RECORDS FOR PROCESSING
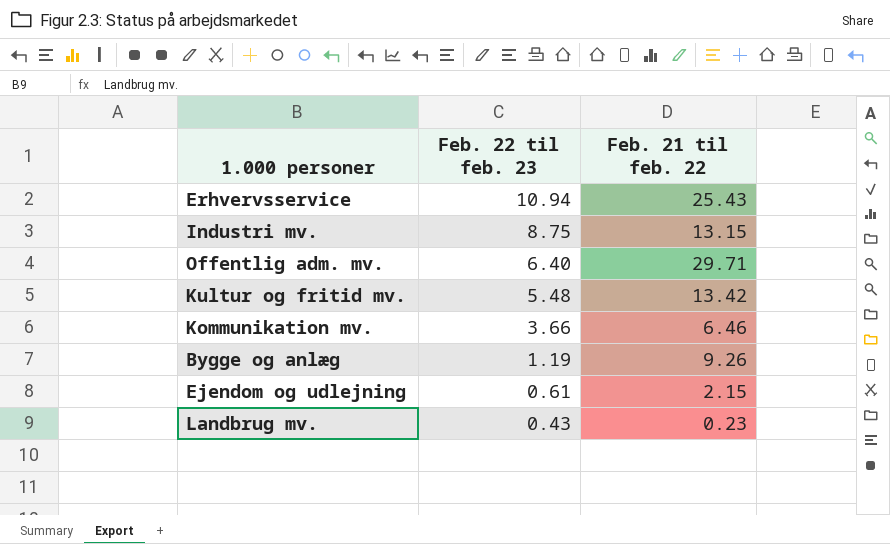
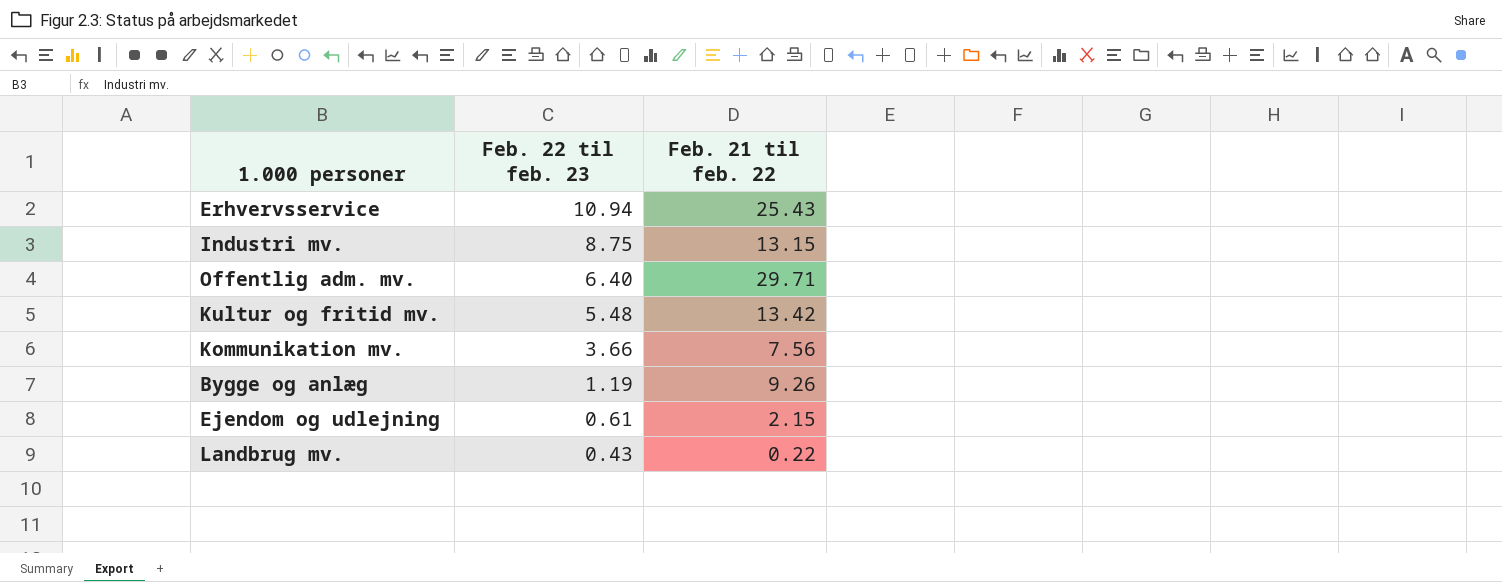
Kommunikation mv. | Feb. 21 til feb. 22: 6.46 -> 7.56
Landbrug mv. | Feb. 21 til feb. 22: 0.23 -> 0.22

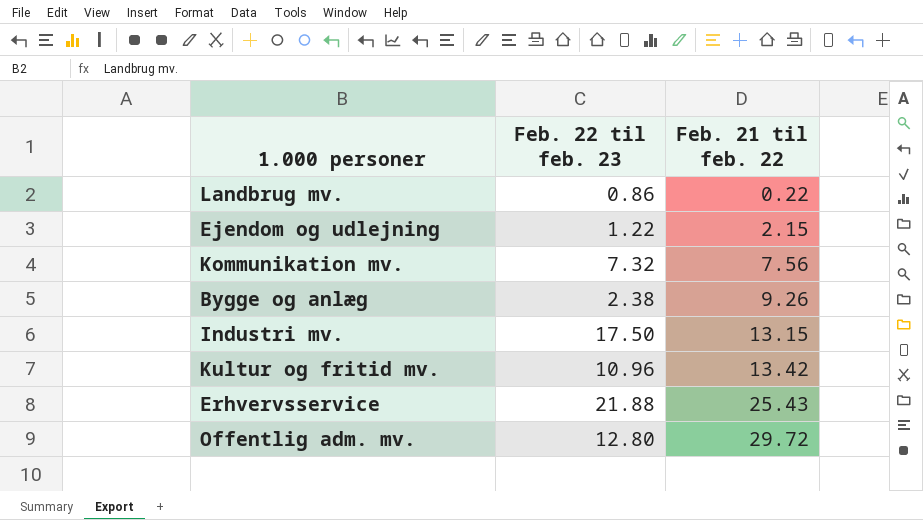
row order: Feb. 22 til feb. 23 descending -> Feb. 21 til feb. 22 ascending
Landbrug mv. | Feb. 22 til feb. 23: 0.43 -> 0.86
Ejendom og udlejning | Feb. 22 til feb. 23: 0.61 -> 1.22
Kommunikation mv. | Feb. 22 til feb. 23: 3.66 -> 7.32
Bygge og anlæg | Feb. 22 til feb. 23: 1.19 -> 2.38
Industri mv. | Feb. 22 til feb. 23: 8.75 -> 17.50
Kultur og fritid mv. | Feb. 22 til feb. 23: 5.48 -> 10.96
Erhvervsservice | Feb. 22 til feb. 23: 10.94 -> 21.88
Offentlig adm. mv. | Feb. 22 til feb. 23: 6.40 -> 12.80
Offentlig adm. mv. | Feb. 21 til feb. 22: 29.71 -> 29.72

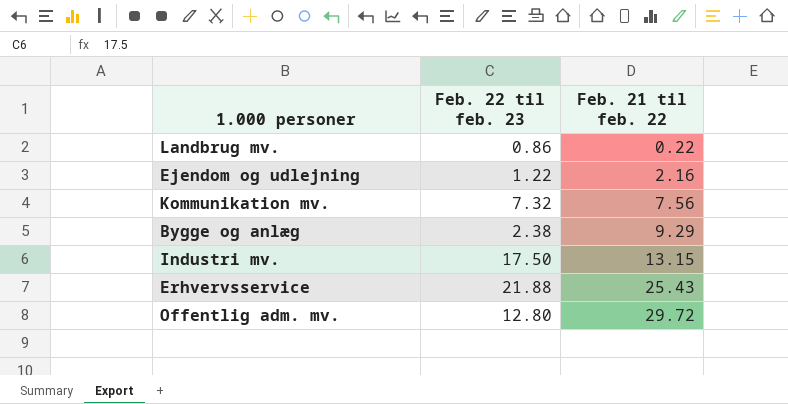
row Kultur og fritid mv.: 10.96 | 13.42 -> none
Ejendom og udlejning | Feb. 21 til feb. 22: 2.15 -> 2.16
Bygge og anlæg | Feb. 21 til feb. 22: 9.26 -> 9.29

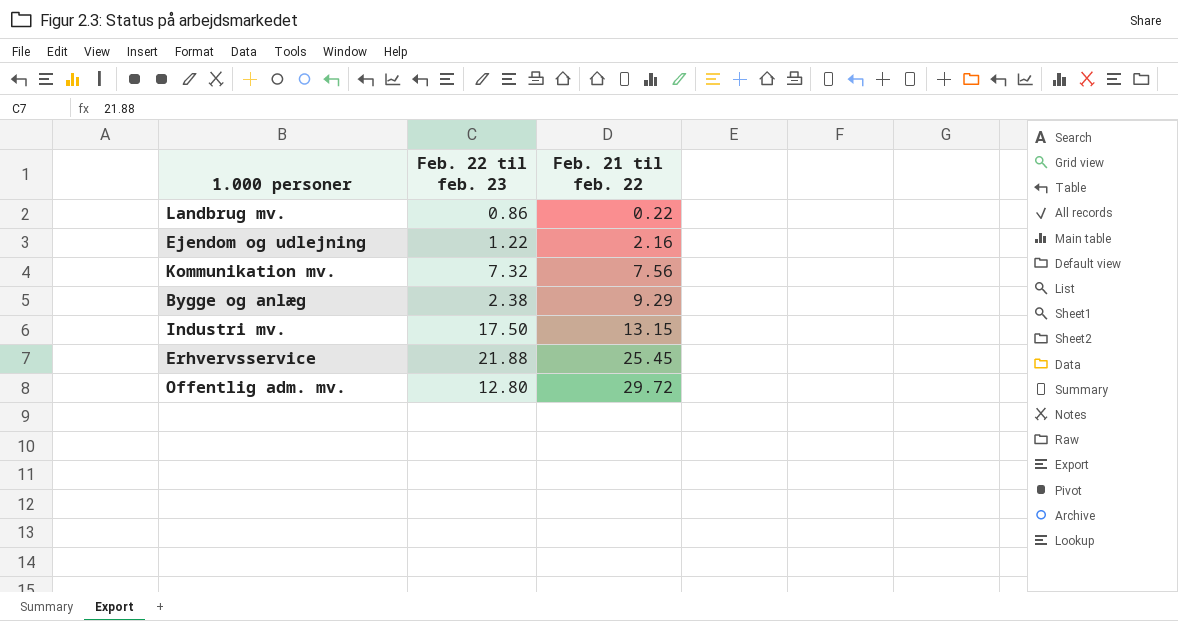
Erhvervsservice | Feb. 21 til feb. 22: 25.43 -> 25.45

EXERCISE INSTRUCTIONS
Send back the data above word for word, with the pictures left out.

SOLUTION FOR THIS EXERCISE
Kommunikation mv. | Feb. 21 til feb. 22: 6.46 -> 7.56
Landbrug mv. | Feb. 21 til feb. 22: 0.23 -> 0.22

row order: Feb. 22 til feb. 23 descending -> Feb. 21 til feb. 22 ascending
Landbrug mv. | Feb. 22 til feb. 23: 0.43 -> 0.86
Ejendom og udlejning | Feb. 22 til feb. 23: 0.61 -> 1.22
Kommunikation mv. | Feb. 22 til feb. 23: 3.66 -> 7.32
Bygge og anlæg | Feb. 22 til feb. 23: 1.19 -> 2.38
Industri mv. | Feb. 22 til feb. 23: 8.75 -> 17.50
Kultur og fritid mv. | Feb. 22 til feb. 23: 5.48 -> 10.96
Erhvervsservice | Feb. 22 til feb. 23: 10.94 -> 21.88
Offentlig adm. mv. | Feb. 22 til feb. 23: 6.40 -> 12.80
Offentlig adm. mv. | Feb. 21 til feb. 22: 29.71 -> 29.72

row Kultur og fritid mv.: 10.96 | 13.42 -> none
Ejendom og udlejning | Feb. 21 til feb. 22: 2.15 -> 2.16
Bygge og anlæg | Feb. 21 til feb. 22: 9.26 -> 9.29

Erhvervsservice | Feb. 21 til feb. 22: 25.43 -> 25.45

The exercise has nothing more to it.